■ Directions for this task ■
Below, find the line containing "color: #3b82f6 ->" and the line containing "font-weight: none ->"; reproduce exactly those two and every line between them, omitting pictures.

■ Information given ■
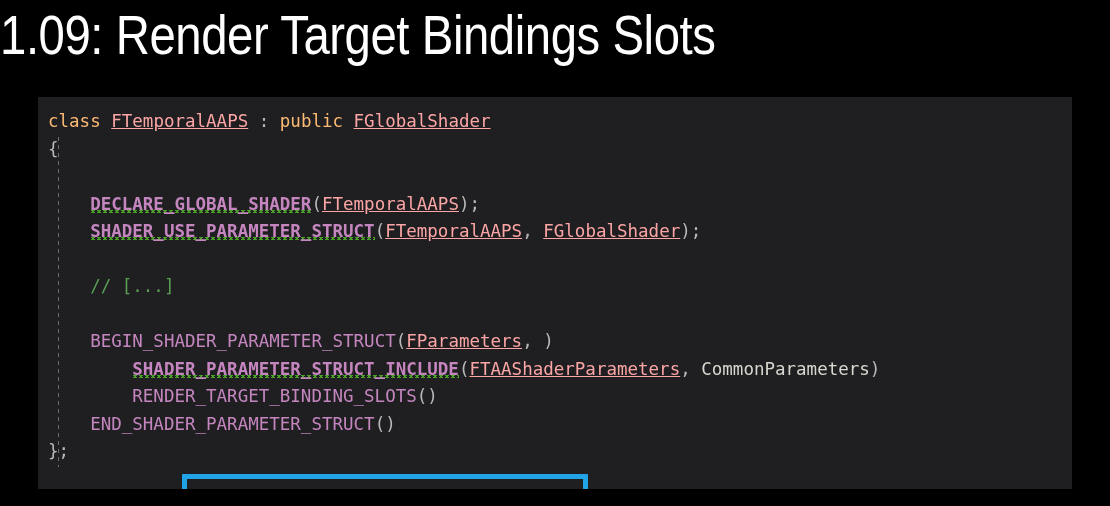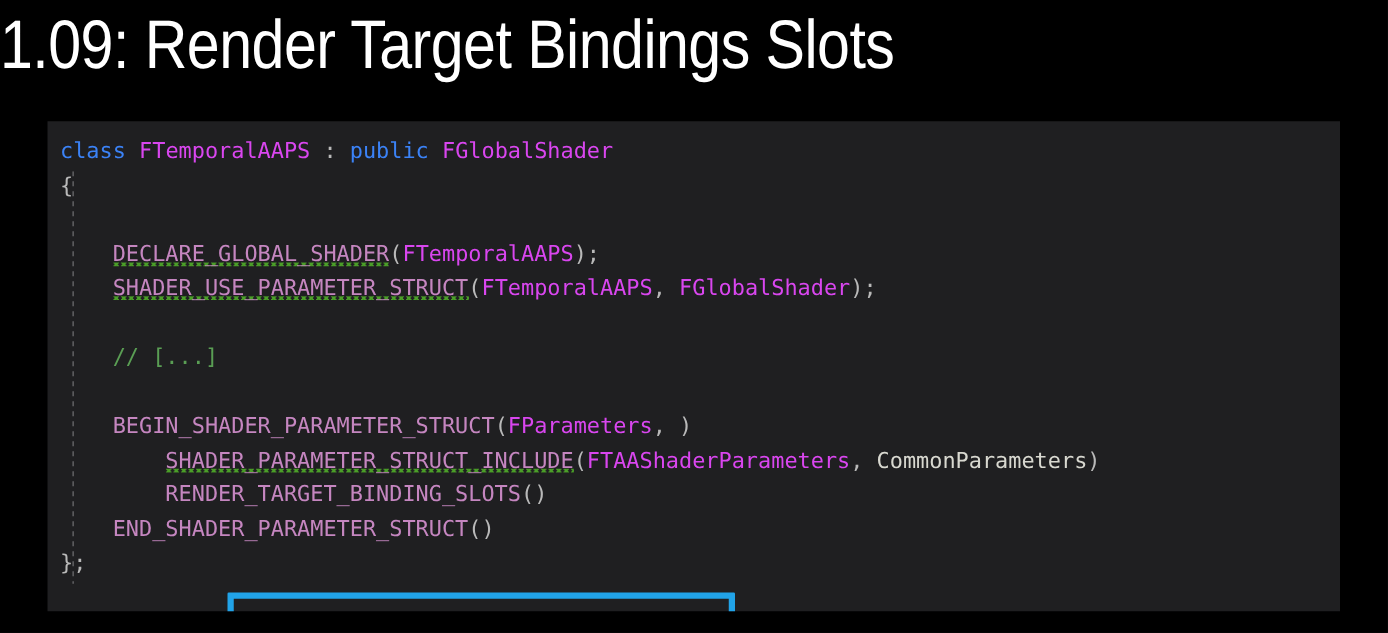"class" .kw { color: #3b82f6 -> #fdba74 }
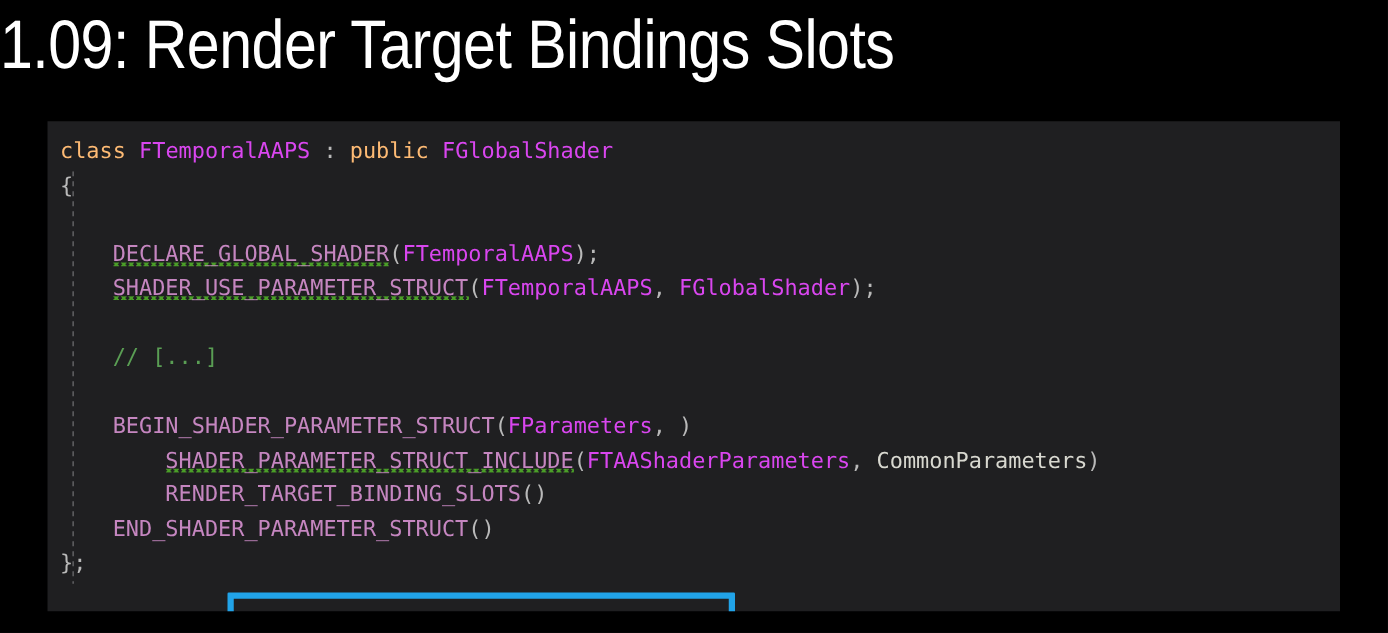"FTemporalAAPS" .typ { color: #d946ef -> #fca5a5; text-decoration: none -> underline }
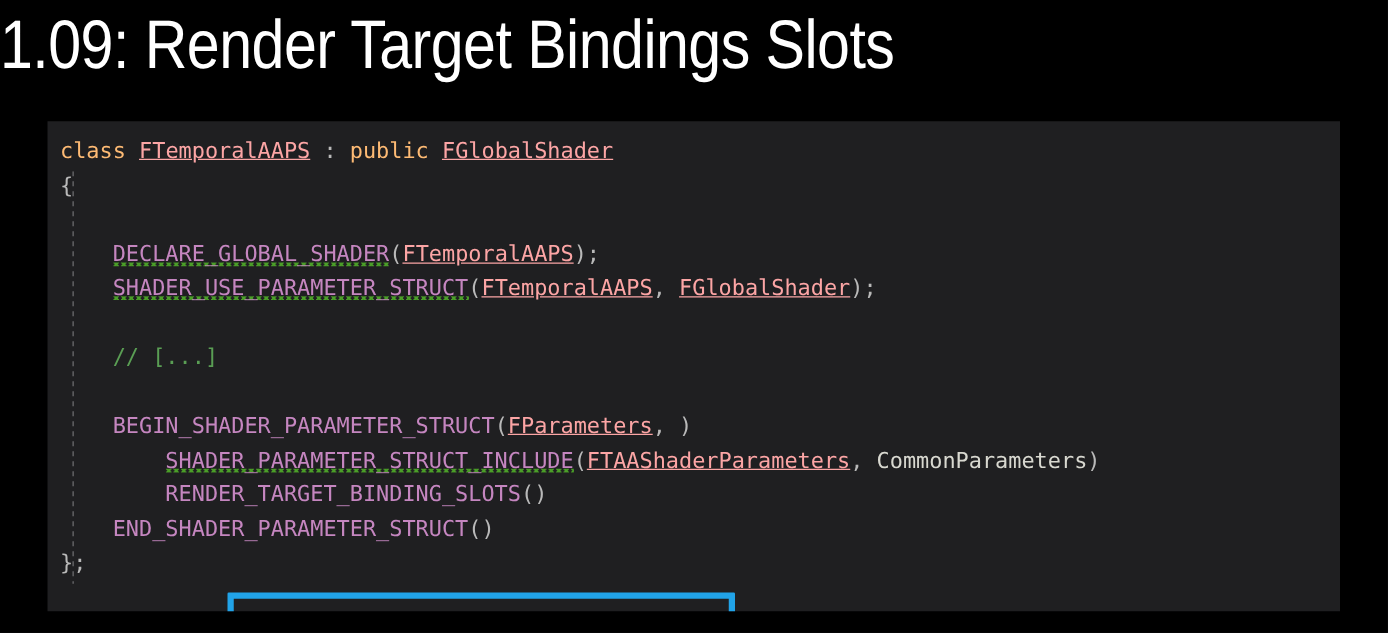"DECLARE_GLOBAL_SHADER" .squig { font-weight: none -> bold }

...

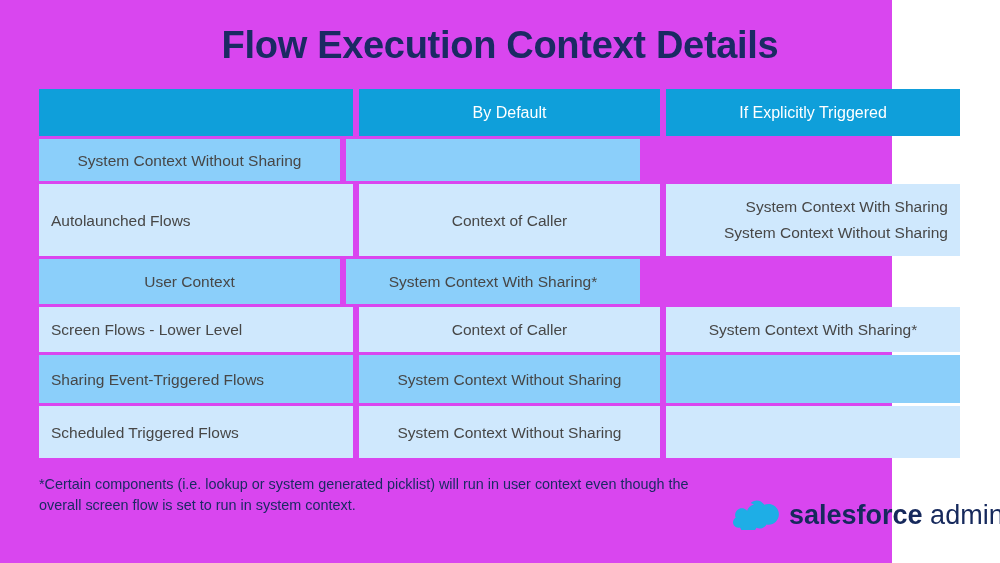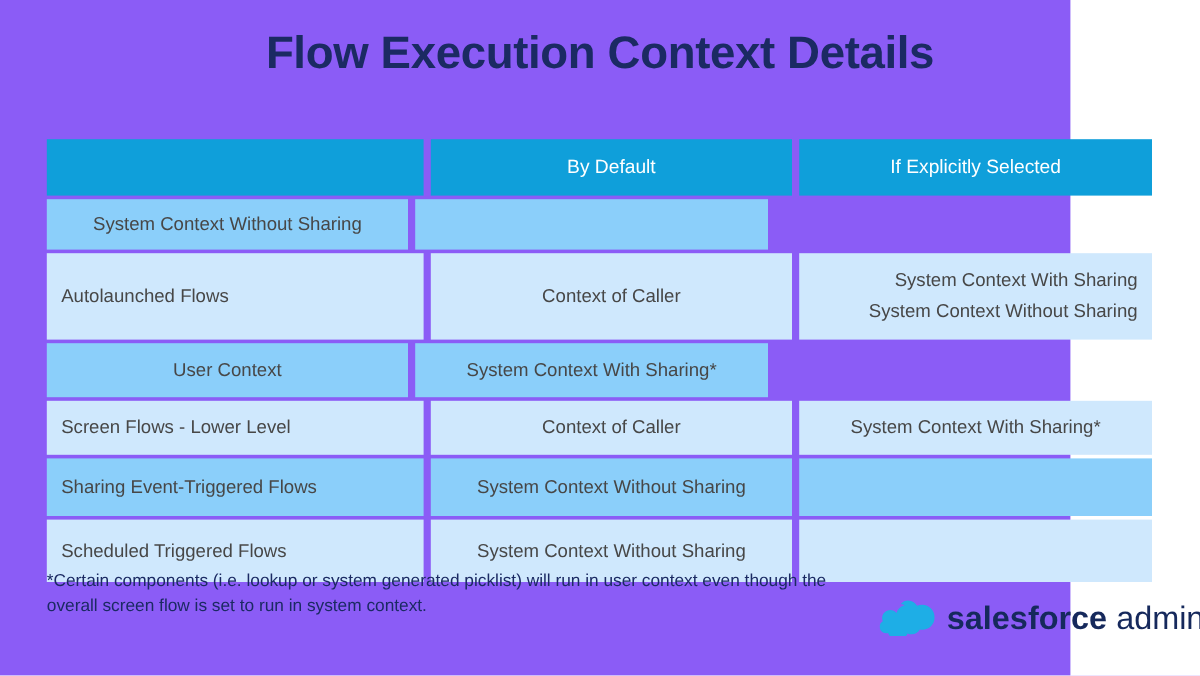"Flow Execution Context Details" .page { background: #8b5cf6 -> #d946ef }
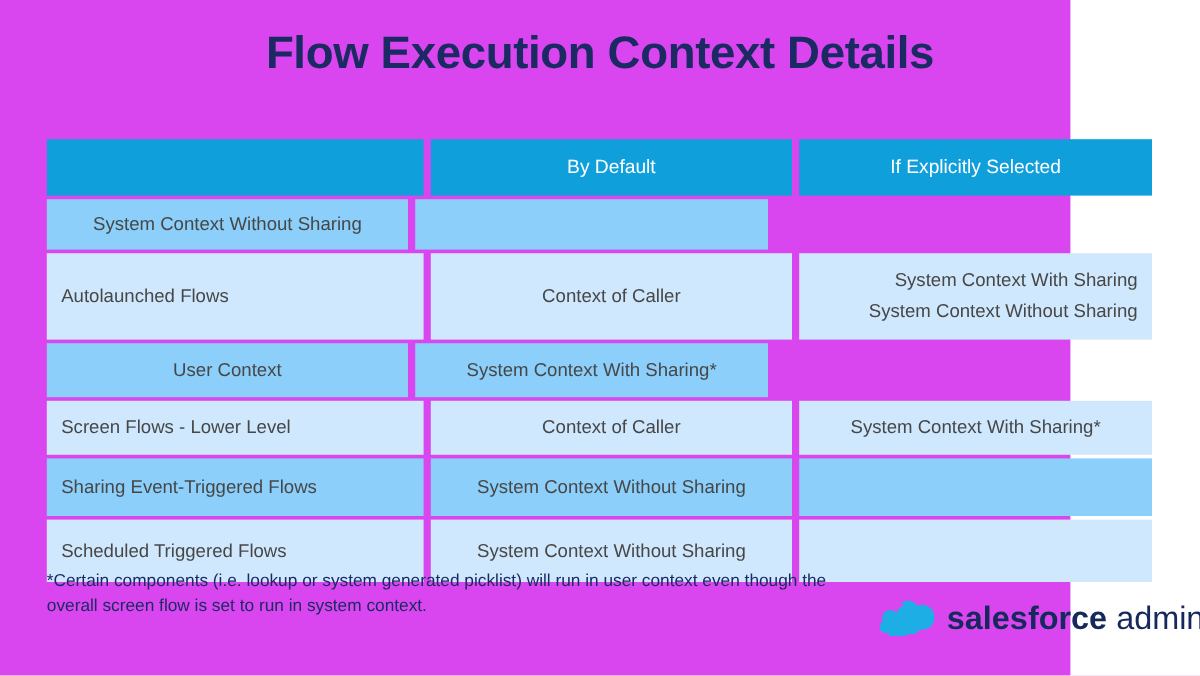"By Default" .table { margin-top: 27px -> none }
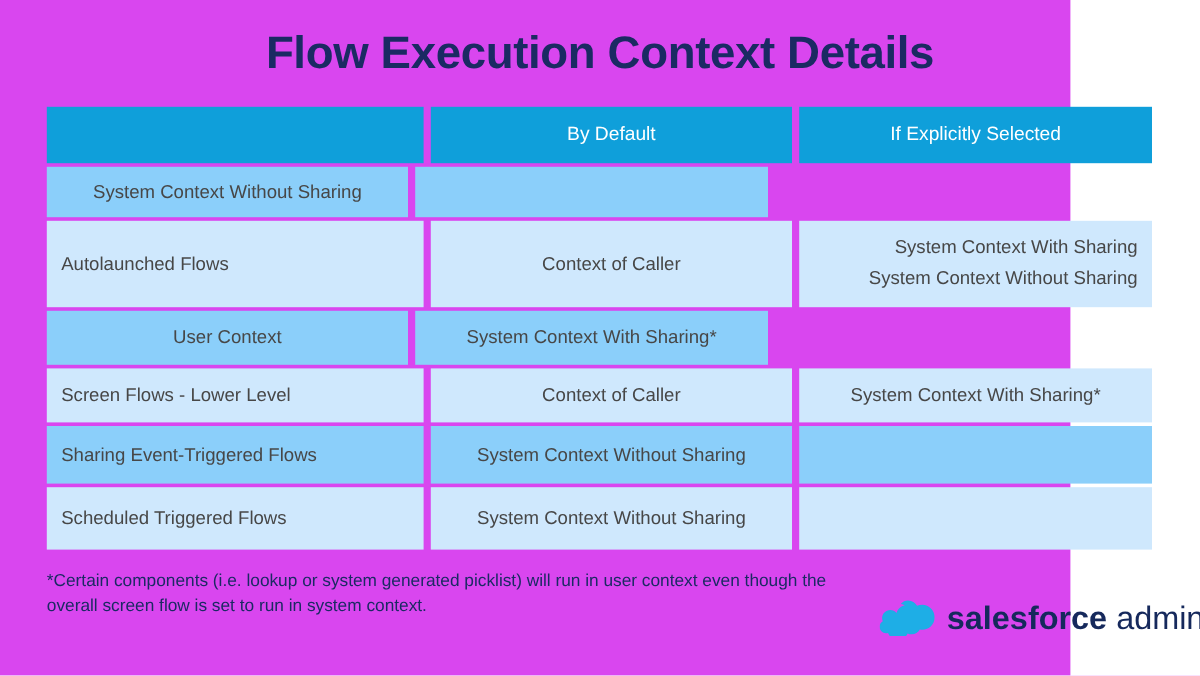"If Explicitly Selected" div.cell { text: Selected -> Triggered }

■ Answer ■
"class" .kw { color: #3b82f6 -> #fdba74 }
"FTemporalAAPS" .typ { color: #d946ef -> #fca5a5; text-decoration: none -> underline }
"DECLARE_GLOBAL_SHADER" .squig { font-weight: none -> bold }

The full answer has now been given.